1) has better heat strength below 660 ℃, better oxidation resistance at about 650 ℃, small reduction amplitude (5%) of high strength still maintained at 300 ℃, 14% higher strength than 42CrMo at normal temperature and about 30% higher strength than 42CrMo at 300 ℃.

2) The high-temperature performance is more stable, the reduction amplitude of the elastic modulus E at 300 ℃ is small (2 percent) and is higher than 18 percent of that of 42 CrMo.

The performance hot rolled state of the 1Cr5Mo can meet the requirements, and tests and analysis carried out by the inventor show that the strength of the 1Cr5Mo quenched and tempered state is not increased, so that the 1Cr5Mo only needs to be in a hot rolled state, and the procedure and the cost are saved.

When the method is applied to the online production of four core rod series, the end cutting length is reduced, and the yield is improved. The cutting loss is reduced from 10.5 percent to 7.73 percent, and the cutting loss is reduced by 2.77 percent; the yield is improved from 84.11% to 88.87%, the yield is improved by 4.76%, and remarkable economic benefit is achieved.
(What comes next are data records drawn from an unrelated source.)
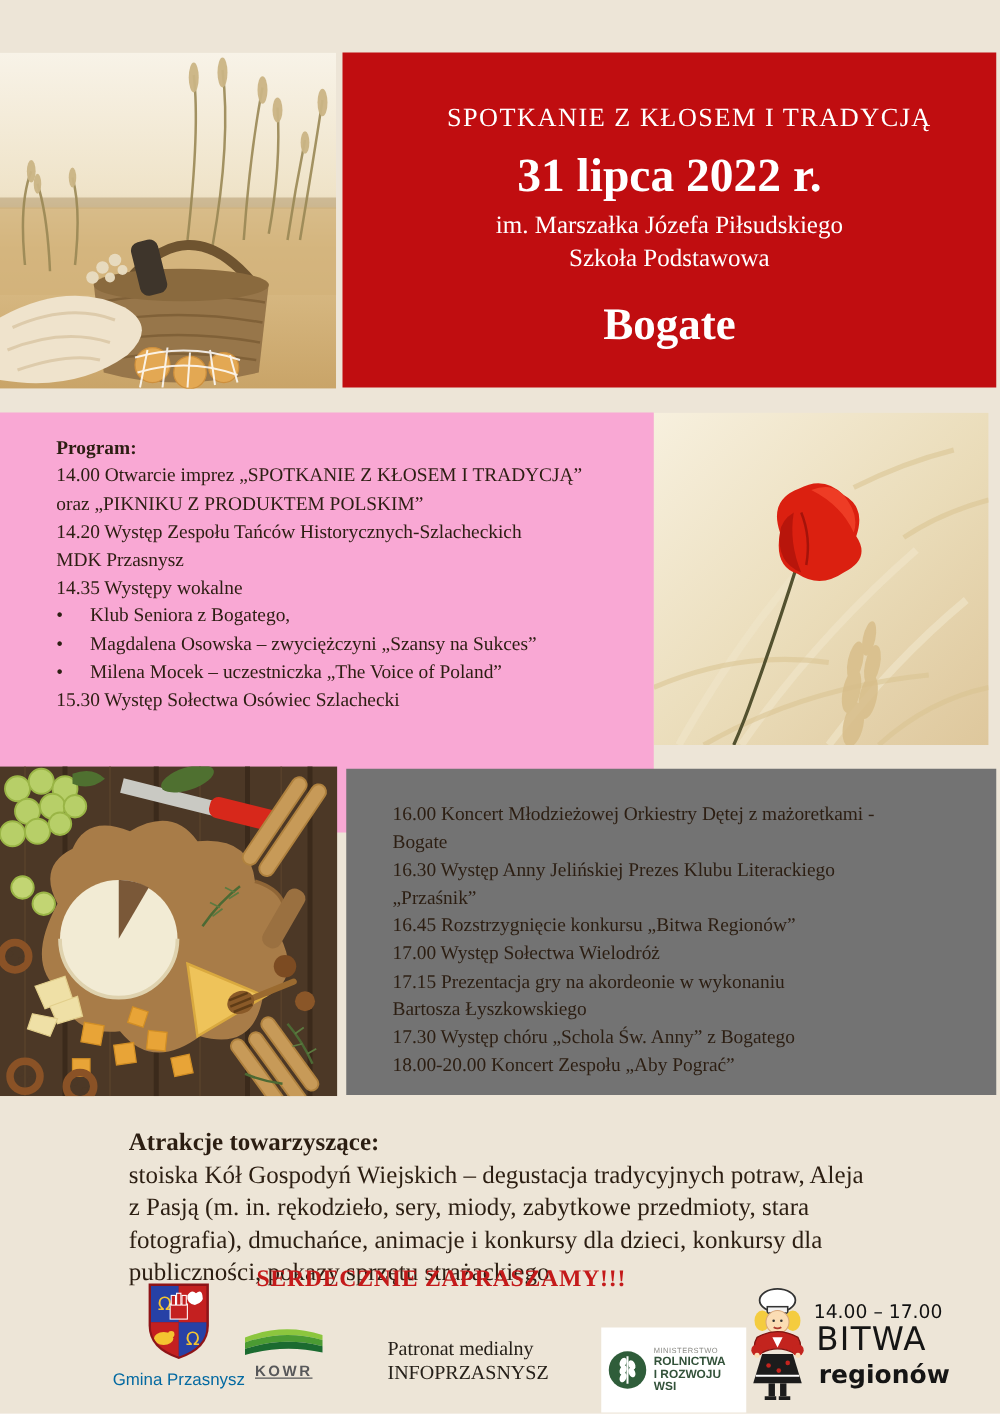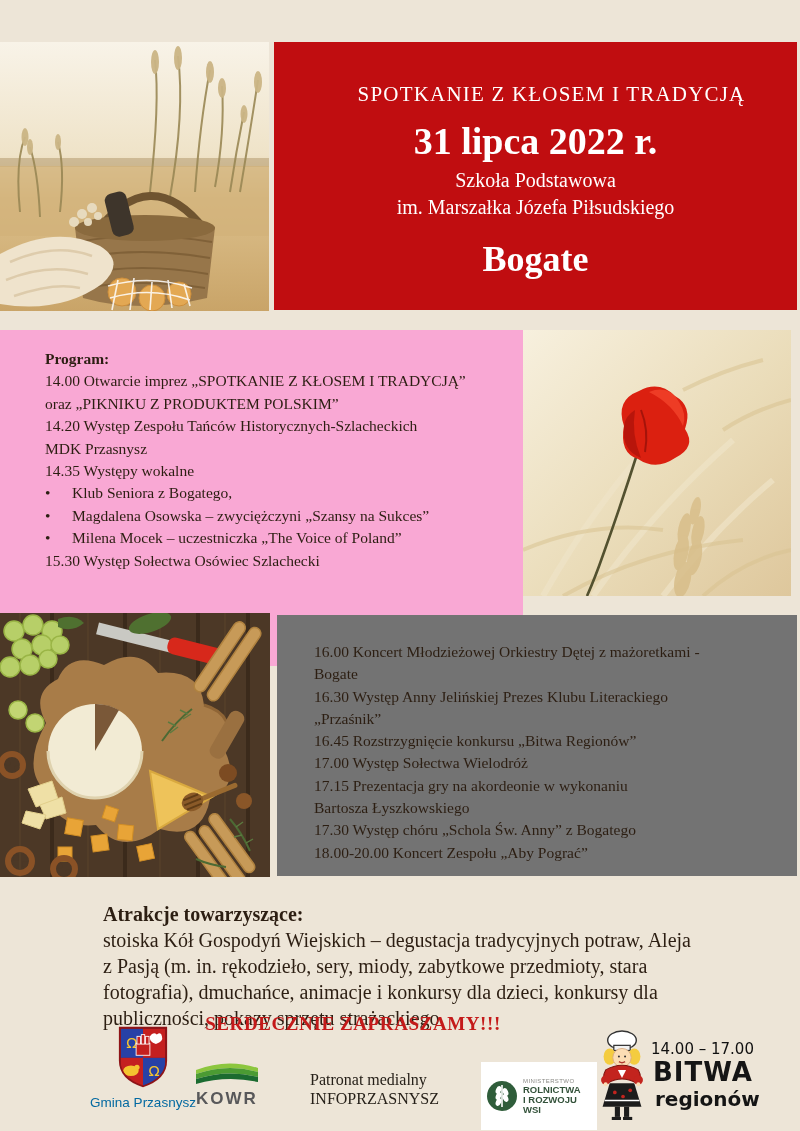"Szkoła Podstawowa" div { order: before "im. Marszałka Józefa Piłsudskiego" -> after "im. Marszałka Józefa Piłsudskiego" }
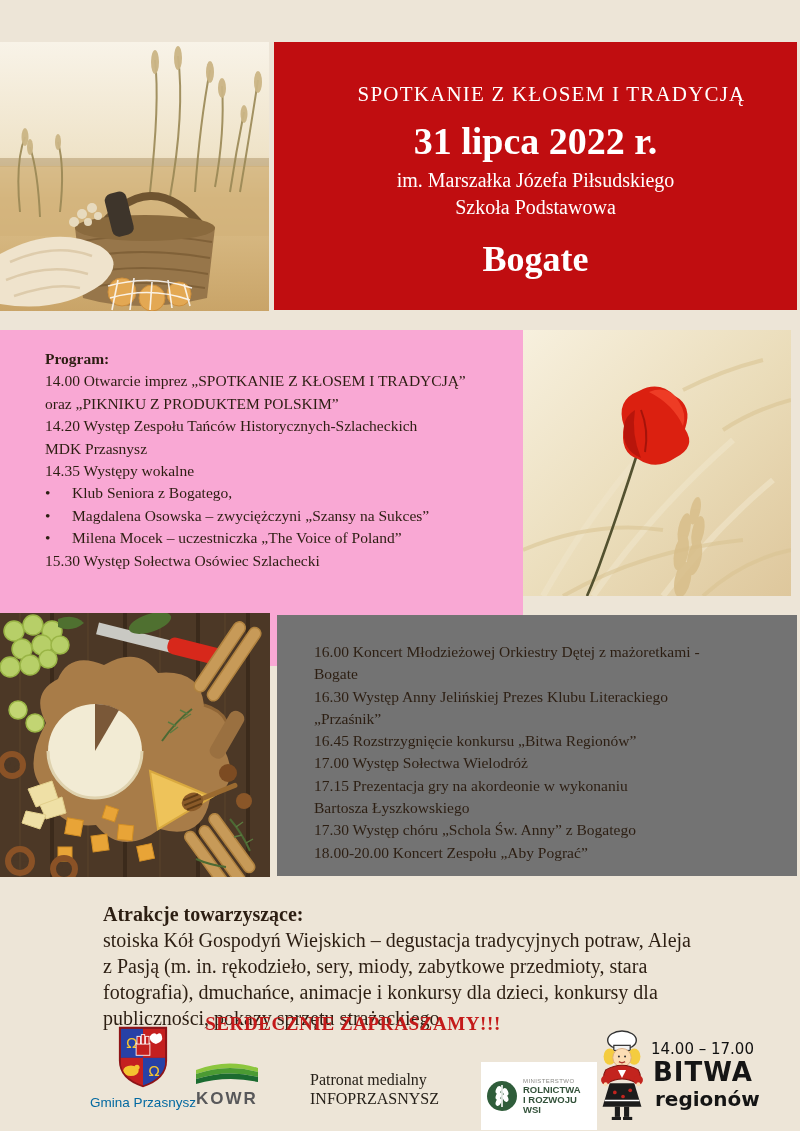"BITWA" .bitwa-name { font-weight: 700 -> 400 }
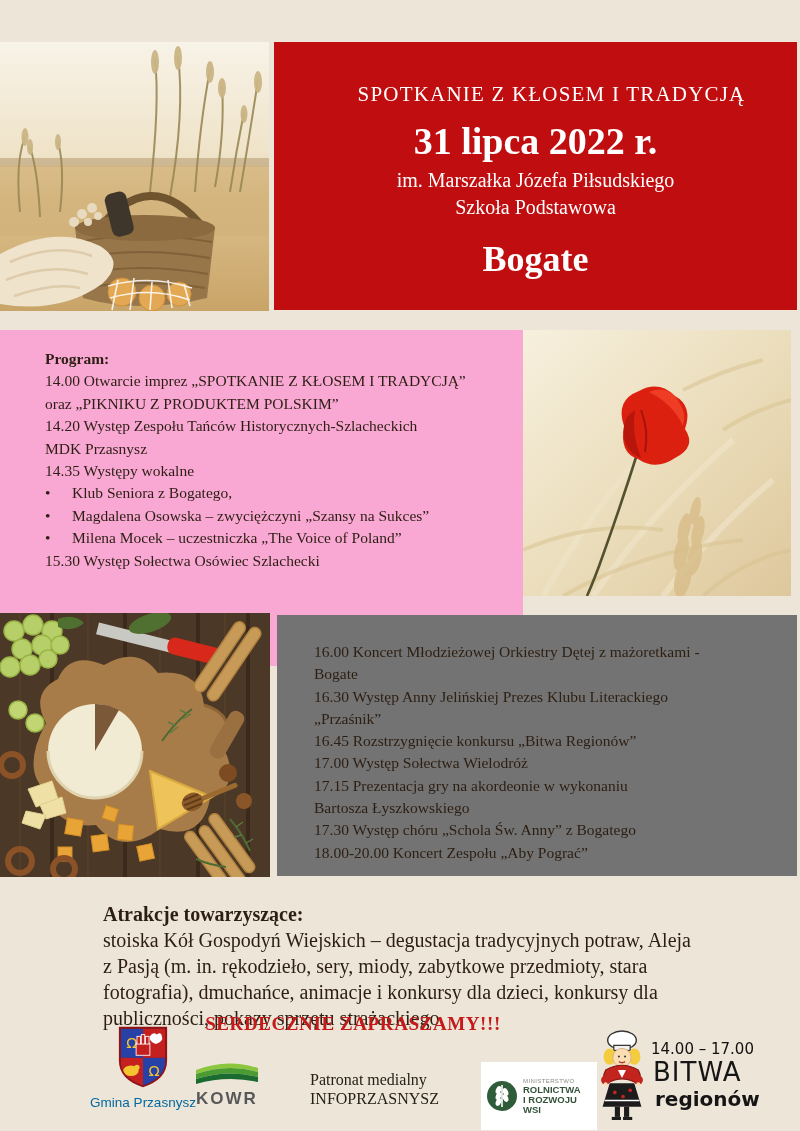"KOWR" .kowr-label { font-size: 17px -> 12px; text-decoration: none -> underline }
From the above description, it can be seen that the above-described embodiments of the present invention achieve the following technical effects:

the following method for strengthening the rigidity of the carrier rod has been developed through intensive internal state analysis and the like. Because the bending deformation of the ejector rod is related to the bending section coefficient and the elastic modulus, the rigidity strengthening of the ejector rod comprises the steps of increasing the outer diameter and the wall thickness of the ejector rod to the maximum extent, synchronously achieving the purpose of good internal cooling water return water (ejector rod return water), and designing the size of the ejector rod; and selecting high-strength material at about 300 deg.C (push rod temperature) to improve the use strength of the push rod. Meanwhile, the hot rolling state of the ejector rod is changed into the peeling processing state, so that the straightness of the ejector rod is improved.

The above description is only a preferred embodiment of the present invention and is not intended to limit the present invention, and various modifications and changes may be made by those skilled in the art. Any modification, equivalent replacement, or improvement made within the spirit and principle of the present invention should be included in the protection scope of the present invention.